Where are the clouds?
You may wonder where to find these clouds. You may already be using them. Anyone who has a Gmail, AOL or Yahoo account is already computing in the clouds. Facebook and other social media networks are other prime examples of cloud computing. You can access these accounts from anywhere at any time and they are fully functional whether using your smartphone, tablet or computer. PC Magazine predicts in the future a device such as a digital photo frame will become a “photo hub.” Pictures stored on the frame in your living room will be available on all your devices, including your TV, since all images can be shared via cloud technology.
FASTTRAK Technologies CEO Eddie McCoy says cloud computing gives technology users more flexibility in adjusting their company infrastructure based on economic conditions.

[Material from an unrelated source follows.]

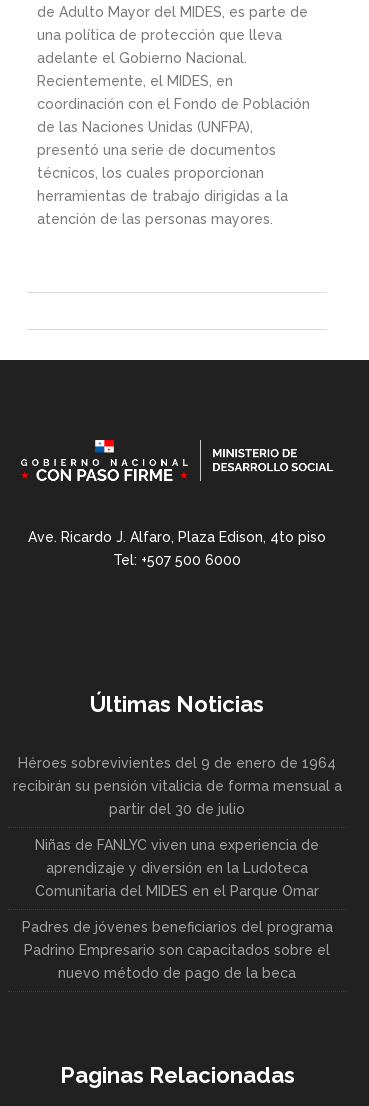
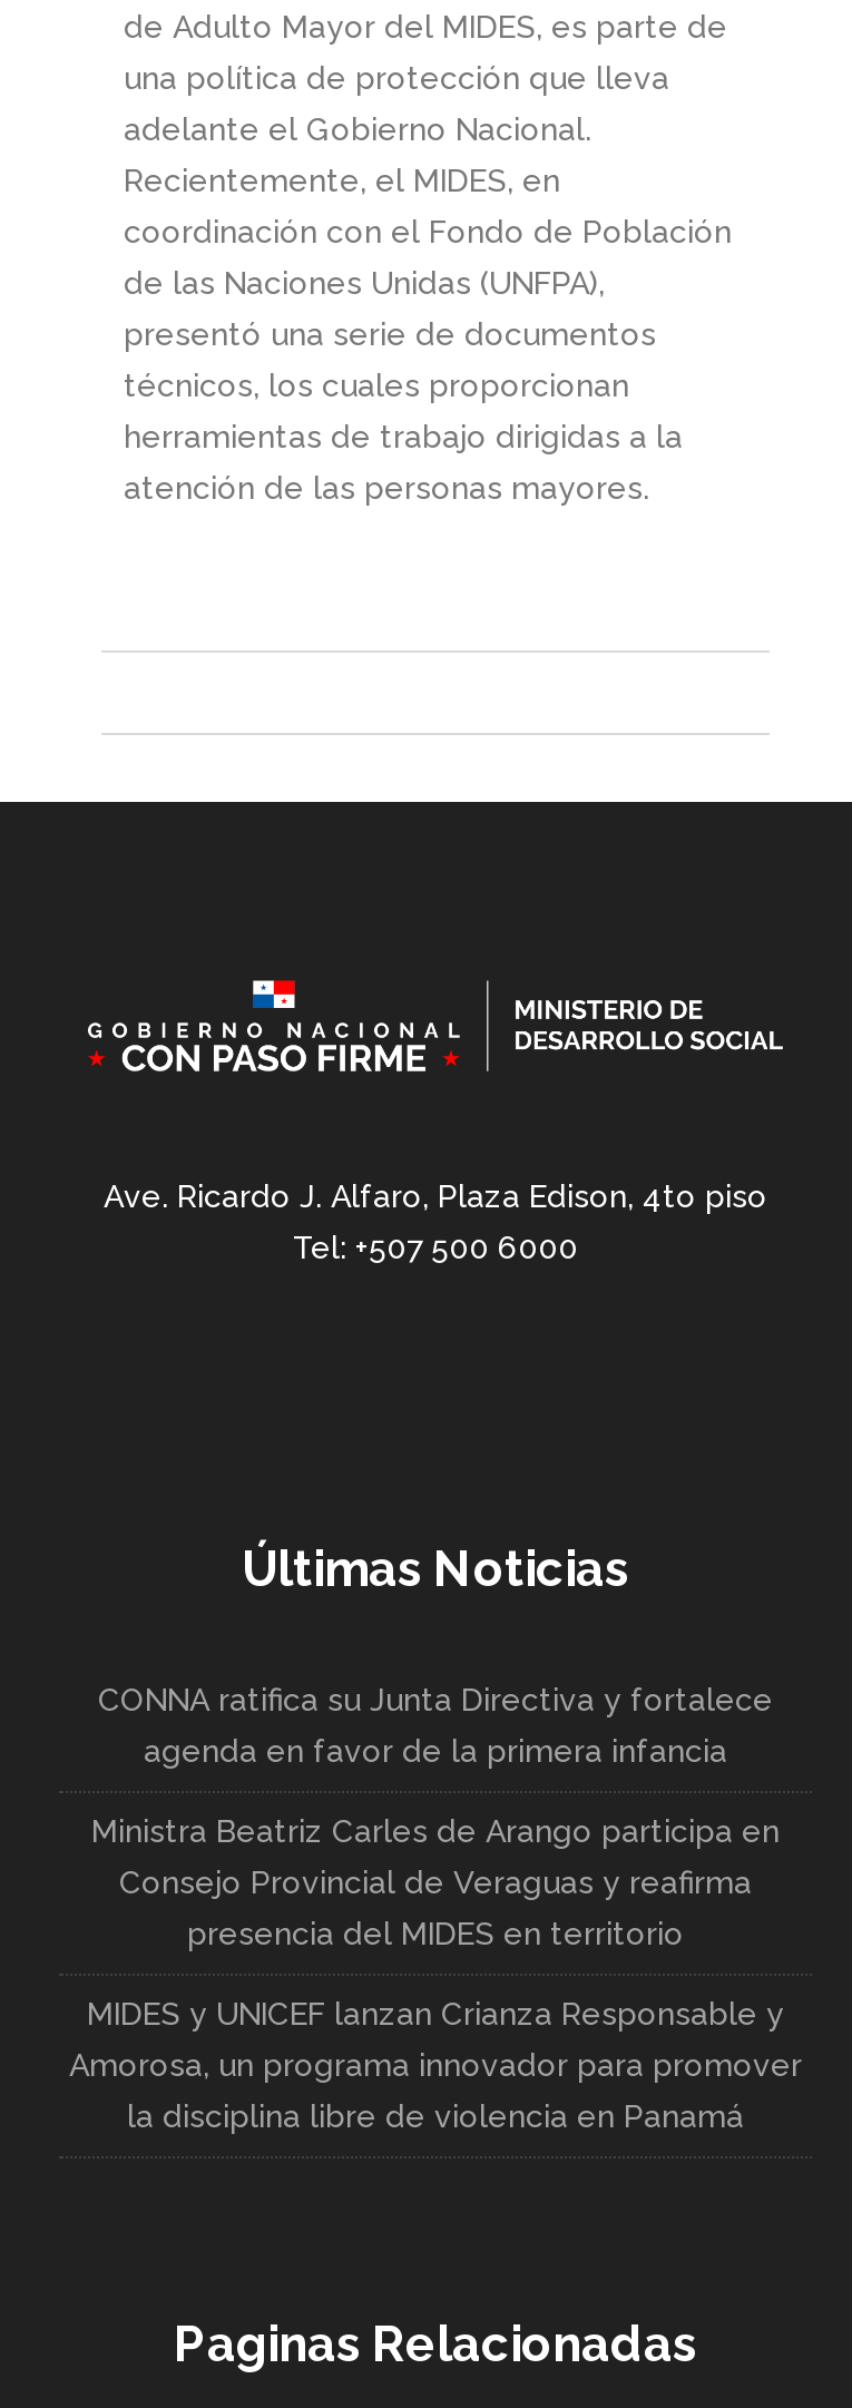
[12,755,342,817] Héroes sobrevivientes del 9 de enero de 1964 | recibirán su pensión vitalicia de forma mensual a | partir del 30 de julio -> [98,1683,773,1770] CONNA ratifica su Junta Directiva y fortalece | agenda en favor de la primera infancia
[35,837,319,899] Niñas de FANLYC viven una experiencia de | aprendizaje y diversión en la Ludoteca | Comunitaria del MIDES en el Parque Omar -> [91,1814,780,1952] Ministra Beatriz Carles de Arango participa en | Consejo Provincial de Veraguas y reafirma | presencia del MIDES en territorio
[22,919,332,981] Padres de jóvenes beneficiarios del programa | Padrino Empresario son capacitados sobre el | nuevo método de pago de la beca -> [69,1997,802,2135] MIDES y UNICEF lanzan Crianza Responsable y | Amorosa, un programa innovador para promover | la disciplina libre de violencia en Panamá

Basically, cloud computing is using someone else’s servers, such as Google, to store, maintain, and access your data. Companies such as Google, Yahoo and AOL maintain vast computer centers worldwide where the computers constantly sync data from one location to the next. When you check your Gmail account, the server closest to your device is located and provides the information requested. If you delete an email after reading it, the server you just deleted from will delete the same email from all other servers around the world and remain synced together. Even if a natural disaster struck one location, it is impossible to wipe out your data because of the duplication of multiple servers in many locations. FASTTRAK Technologies, an industry pioneer in cloud computing, uses Microsoft’s SQL Azure Cloud Global Data Centers that have been strategically situated around the world to maximize global reach, says Eddie McCoy, CPA and CEO/Founder of FASTTRAK Technologies.
Have you ever wanted to show someone a photo that you know you have but can’t find on the device you are using? Maybe it is in the Pictures Folder on your home computer or maybe it is at the office or even on your phone. With cloud computing, you can access it from any device anywhere and store it on a cloud server instead of on any of your devices.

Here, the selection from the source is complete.